**WHAT YOU NEED TO DO**.
Pull out each line of the records holding the string "按照定型试验要求进行抽查".

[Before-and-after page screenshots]
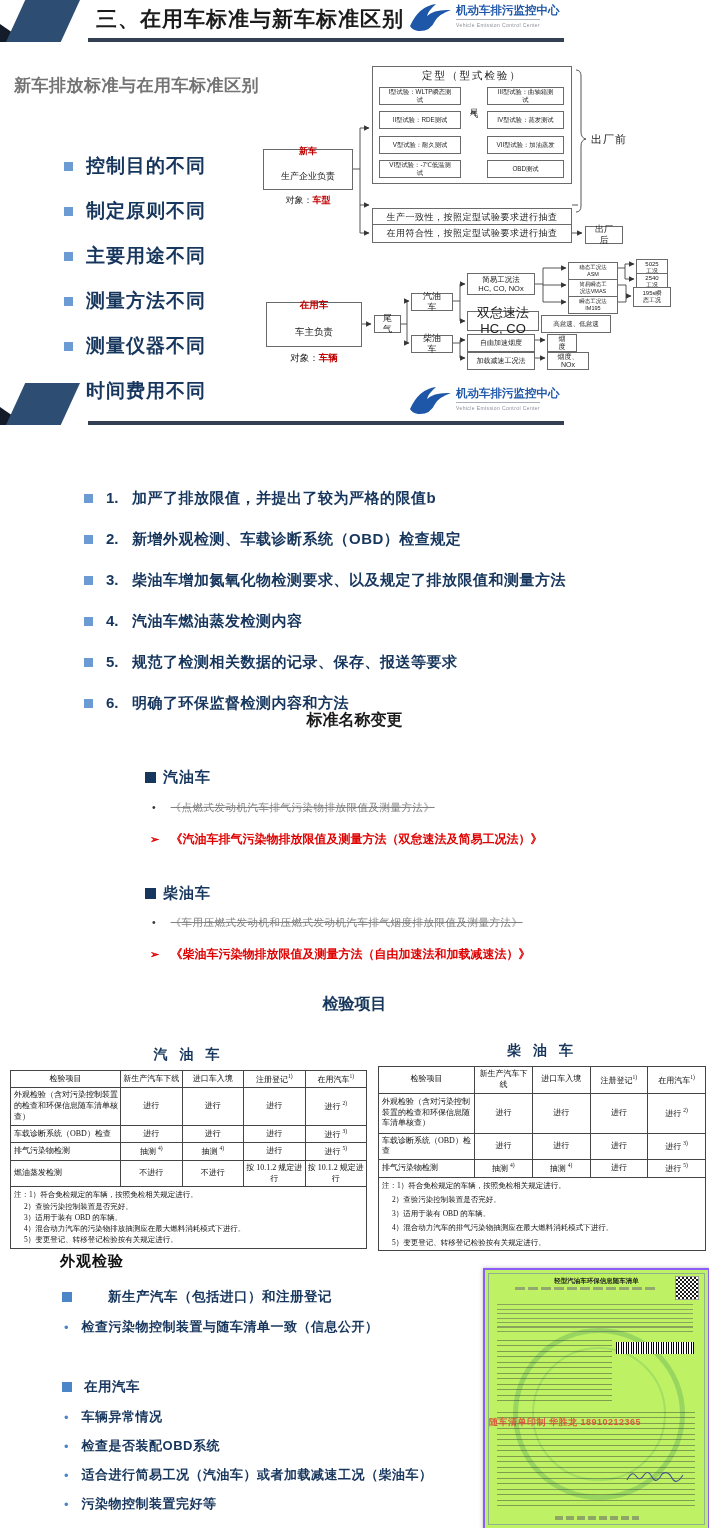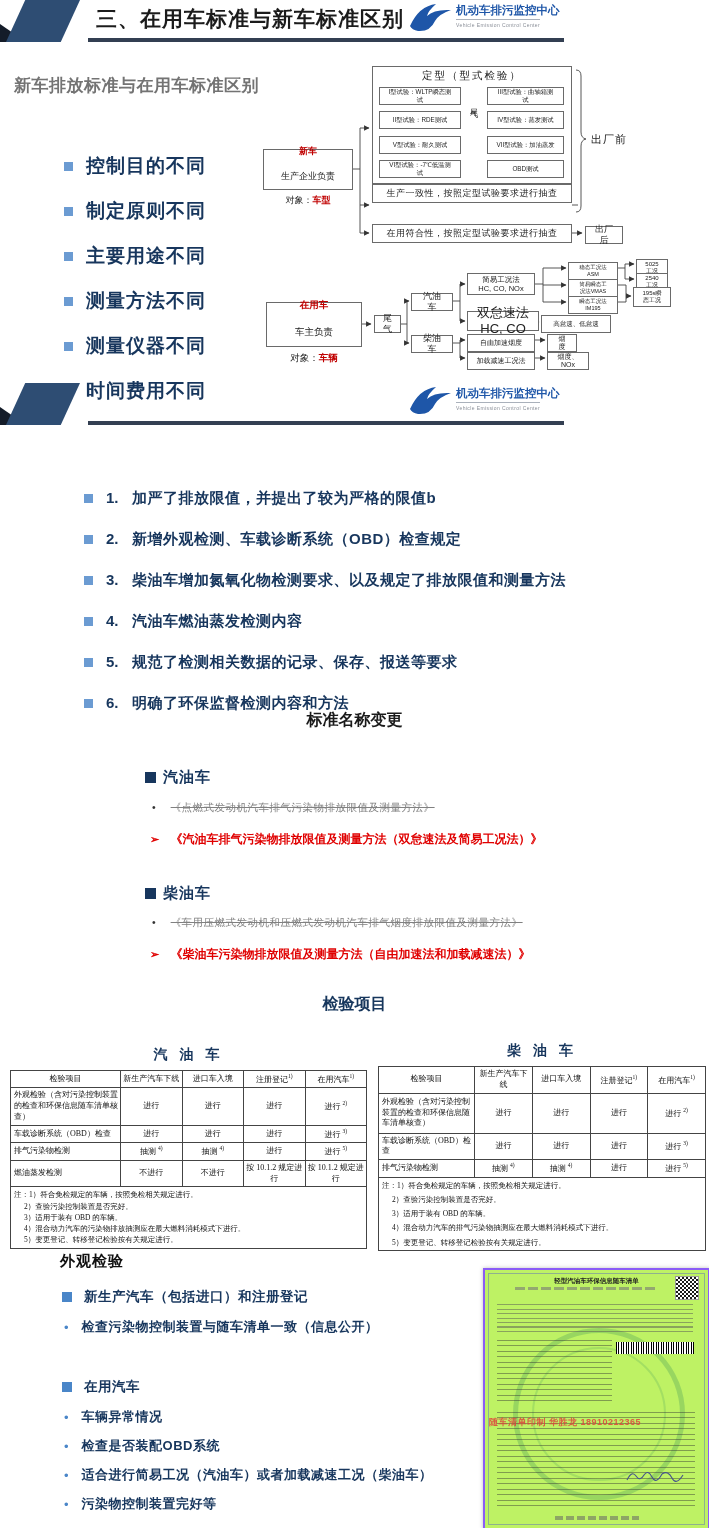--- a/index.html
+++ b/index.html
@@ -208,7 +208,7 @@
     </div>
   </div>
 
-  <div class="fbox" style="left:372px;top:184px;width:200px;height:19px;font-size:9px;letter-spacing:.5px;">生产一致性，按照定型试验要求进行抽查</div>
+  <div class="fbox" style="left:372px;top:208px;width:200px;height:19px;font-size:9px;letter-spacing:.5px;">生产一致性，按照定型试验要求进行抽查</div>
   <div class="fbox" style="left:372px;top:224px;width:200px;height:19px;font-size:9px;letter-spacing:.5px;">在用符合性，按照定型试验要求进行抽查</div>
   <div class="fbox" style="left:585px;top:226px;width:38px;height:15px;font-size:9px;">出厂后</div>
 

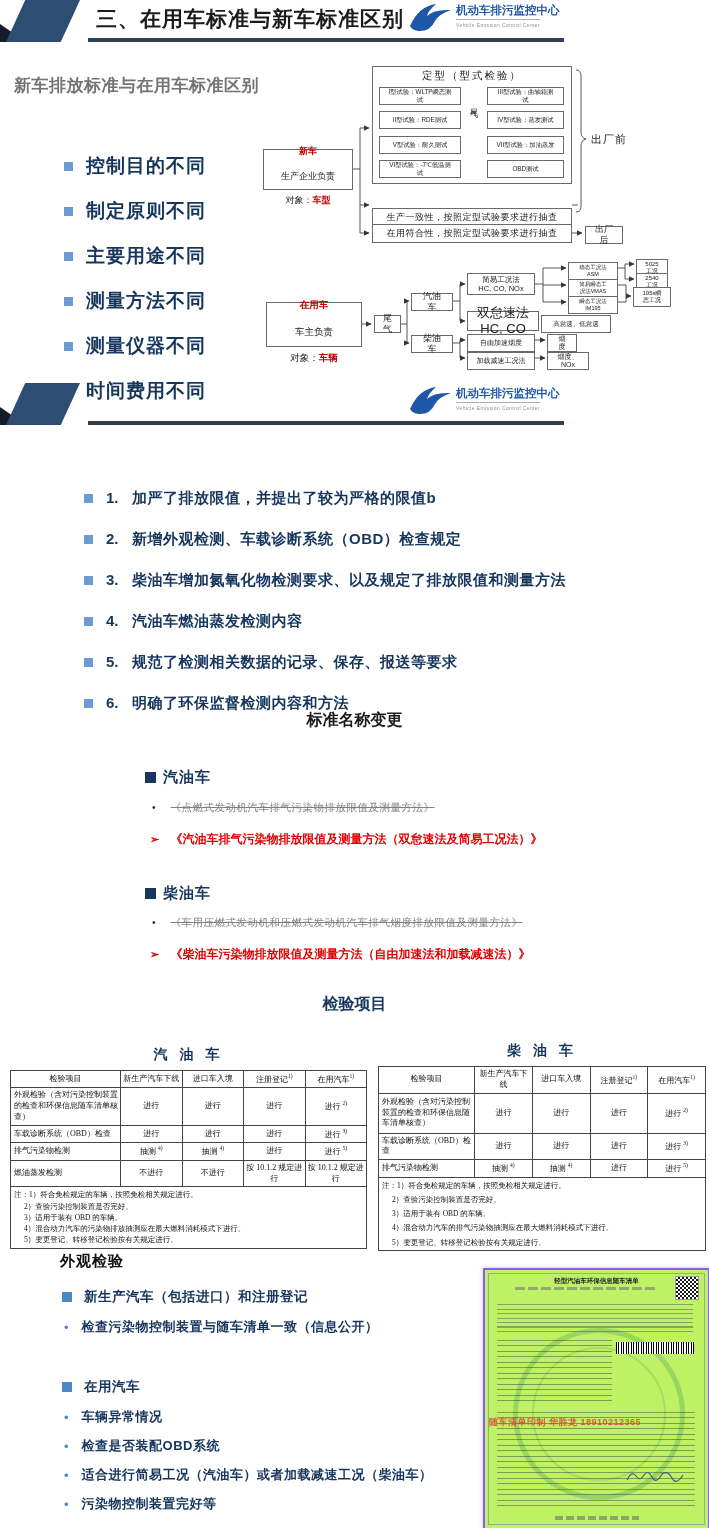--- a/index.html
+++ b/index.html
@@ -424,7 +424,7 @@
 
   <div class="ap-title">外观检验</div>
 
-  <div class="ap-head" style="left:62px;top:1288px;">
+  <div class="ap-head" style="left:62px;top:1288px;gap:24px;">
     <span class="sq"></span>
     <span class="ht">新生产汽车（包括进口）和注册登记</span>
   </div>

**WRITTEN SOLUTION**.
-  <div class="fbox" style="left:372px;top:184px;width:200px;height:19px;font-size:9px;letter-spacing:.5px;">生产一致性，按照定型试验要求进行抽查</div>
+  <div class="fbox" style="left:372px;top:208px;width:200px;height:19px;font-size:9px;letter-spacing:.5px;">生产一致性，按照定型试验要求进行抽查</div>
   <div class="fbox" style="left:372px;top:224px;width:200px;height:19px;font-size:9px;letter-spacing:.5px;">在用符合性，按照定型试验要求进行抽查</div>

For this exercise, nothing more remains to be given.